==== Records provided ====

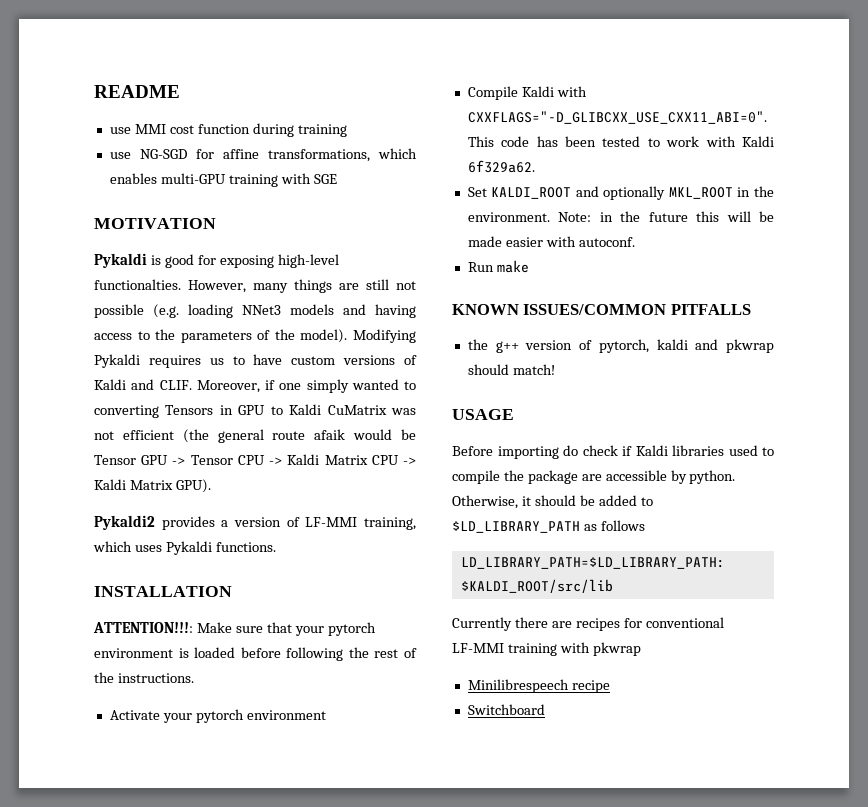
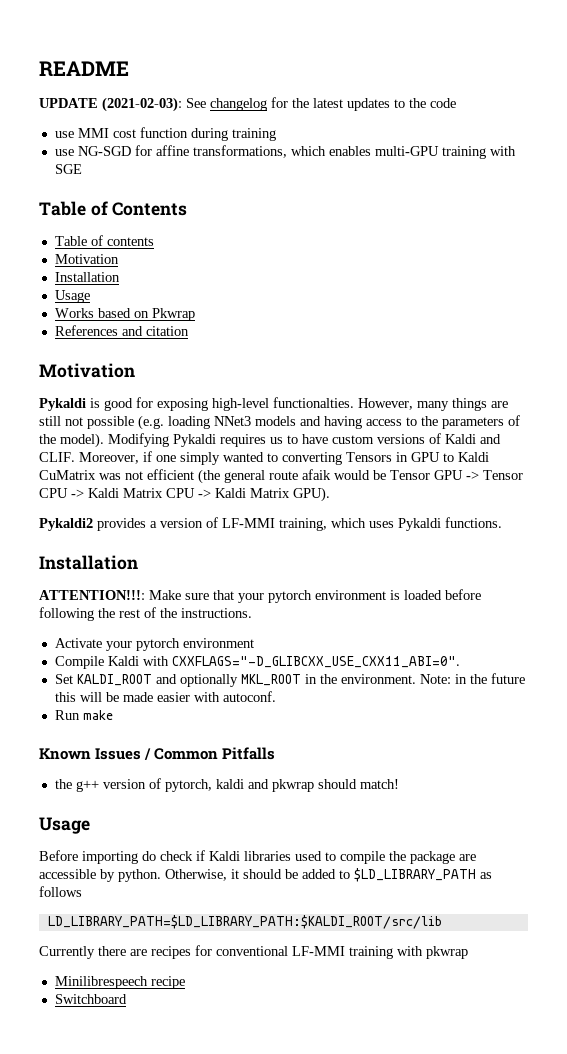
(180, 91) none -> [39,97,456,112] // UPDATE (2021-02-03): See changelog for the latest updates to the code
[94,218,216,229] MOTIVATION -> [39,201,188,216] [54,235,154,246] [54,254,119,264] [54,272,120,282] [54,290,90,303] [54,308,195,321] [54,325,189,336] [39,363,135,378] Table of Contents // Table of contents // Motivation // Installation // Usage // Works based on Pkwrap // References and citation // Motivation
[94,586,232,597] INSTALLATION -> [39,555,138,570] Installation
[467,136,774,147] [467,160,535,173] This code has been tested to work with Kaldi 6f329a62. -> (460, 662) none
[452,304,751,315] KNOWN ISSUES/COMMON PITFALLS -> [39,747,276,760] Known Issues / Common Pitfalls
[452,409,514,420] USAGE -> [39,817,90,834] Usage

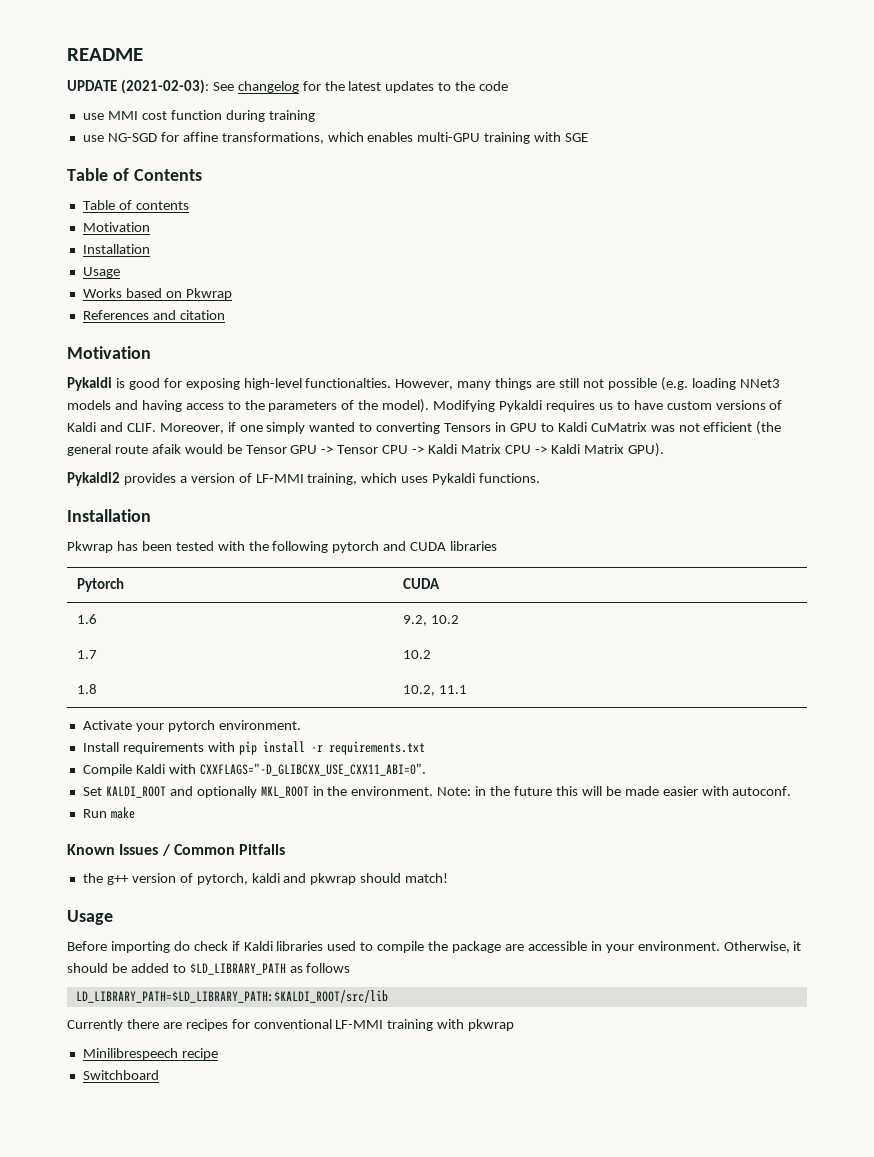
[39,589,481,603] [39,607,252,621] [54,638,254,651] ATTENTION!!!: Make sure that your pytorch environment is loaded before following the rest of the instructions. // Activate your pytorch environment -> [67,541,498,553] [77,578,125,592] [403,578,441,589] [77,614,98,624] [403,615,460,626] [77,650,98,659] [403,650,432,659] [77,684,98,694] [403,685,468,696] [82,720,301,732] [82,741,425,755] Pkwrap has been tested with the following pytorch and CUDA libraries // Pytorch | CUDA // 1.6 | 9.2, 10.2 // 1.7 | 10.2 // 1.8 | 10.2, 11.1 // Activate your pytorch environment. // Install requirements with pip install -r requirements.txt
[100,869,161,882] by python. -> [590,941,720,953] in your environment.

====

Activity: From the records above, copy out the line with "[94,586,232,597] INSTALLATION ->", the line with "[452,409,514,420] USAGE ->", and every line between them, word for word.

Task response:
[94,586,232,597] INSTALLATION -> [39,555,138,570] Installation
[467,136,774,147] [467,160,535,173] This code has been tested to work with Kaldi 6f329a62. -> (460, 662) none
[452,304,751,315] KNOWN ISSUES/COMMON PITFALLS -> [39,747,276,760] Known Issues / Common Pitfalls
[452,409,514,420] USAGE -> [39,817,90,834] Usage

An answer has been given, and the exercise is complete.